Vol. 54, No. 3
Print Version: Page 40
Updated APA guidelines are now available to help psychologists evaluate patients with dementia and their caregivers with accuracy and sensitivity and learn about the latest developments in dementia science and practice.
APA Guidelines for the Evaluation of Dementia and Age-Related Cognitive Change (PDF, 992KB) was released in 2021 and reflects updates in the field since the last set of guidelines, released in 2011, said geropsychologist and University of Louisville professor Benjamin T. Mast, PhD, ABPP, who chaired the task force that produced the guidelines.
“These guidelines aspire to help psychologists gain not only a high level of technical expertise in understanding the latest science and procedures for evaluating dementia,” he said, “but also have a high level of sensitivity and empathy for those undergoing a life change that can be quite challenging.”
Major updates since 2011 include:
Discussion of new DSM terminology. The new guidelines discuss changes in dementia diagnosis and diagnostic criteria reflected in the most recent version of the Diagnostic and Statistical Manual of Mental Disorders (Fifth Edition). In particular, the DSM-5 changed the term “dementia” to “major neurocognitive disorder,” and “mild cognitive impairment” to “minor neurocognitive disorder.” As was true with earlier nomenclature, providers and others amend these terms depending on the cause or causes of the disorder, for example, “major neurocognitive disorder due to traumatic brain injury.” That said, the terms “dementia” and “mild cognitive impairment” are still widely used in medicine and mental health care.

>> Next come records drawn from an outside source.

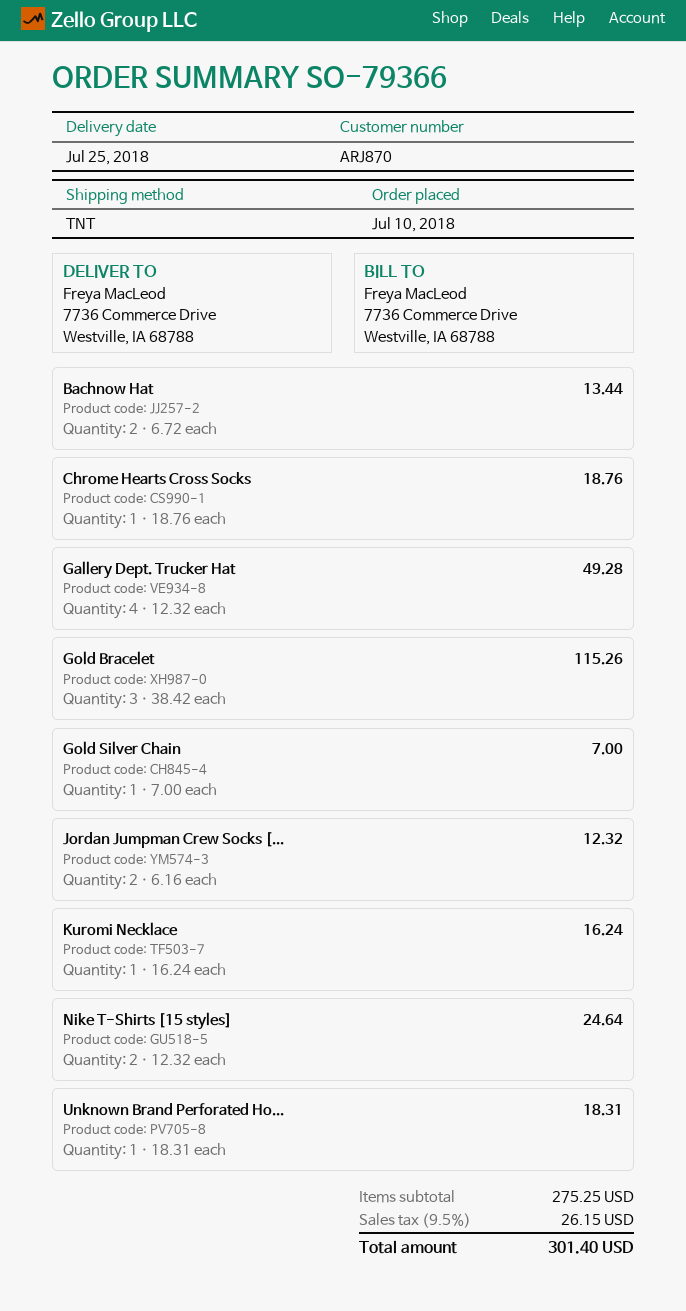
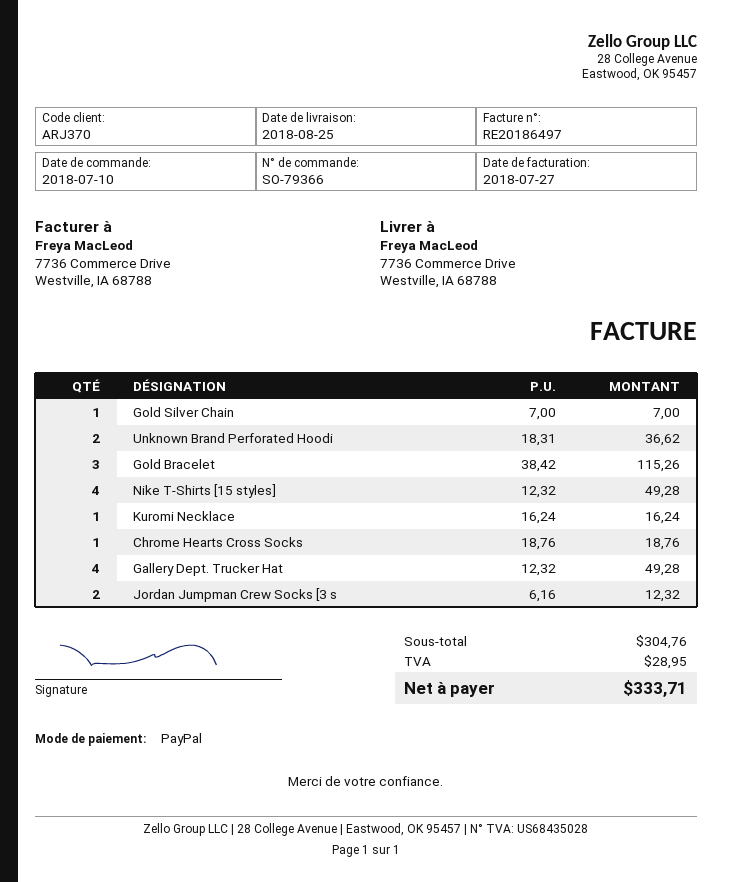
delivery date: 2018-07-25 -> 2018-08-25
customer number: ARJ870 -> ARJ370
Bachnow Hat: 2 x 6.72 = 13.44 -> none
Nike T-Shirts [15 styles]: 2 x 12.32 = 24.64 -> 4 x 12.32 = 49.28
Unknown Brand Perforated Ho...: 1 x 18.31 = 18.31 -> 2 x 18.31 = 36.62
subtotal: 275.25 -> 304.76
tax: 26.15 -> 28.95
total: 301.40 -> 333.71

Discussion of new research guidelines. The new guidelines also discuss research advances in the field, in particular the use of biomarkers to detect various forms of dementia. Examples are the use of amyloid imaging—PET scans with a radio tracer that selectively binds to amyloid plaques—and analysis of amyloid and tau in cerebrospinal fluid. While these techniques are still mainly used in major academic medical centers, it is important for clinicians to know about them because they may eventually be used in clinical practice, said Bonnie Sachs, PhD, ABPP, an associate professor and neuropsychologist at Wake Forest University School of Medicine. “These developments change the way we think about things like Alzheimer’s disease, because they show there is a long preclinical asymptomatic phase before people start to show memory problems,” she said.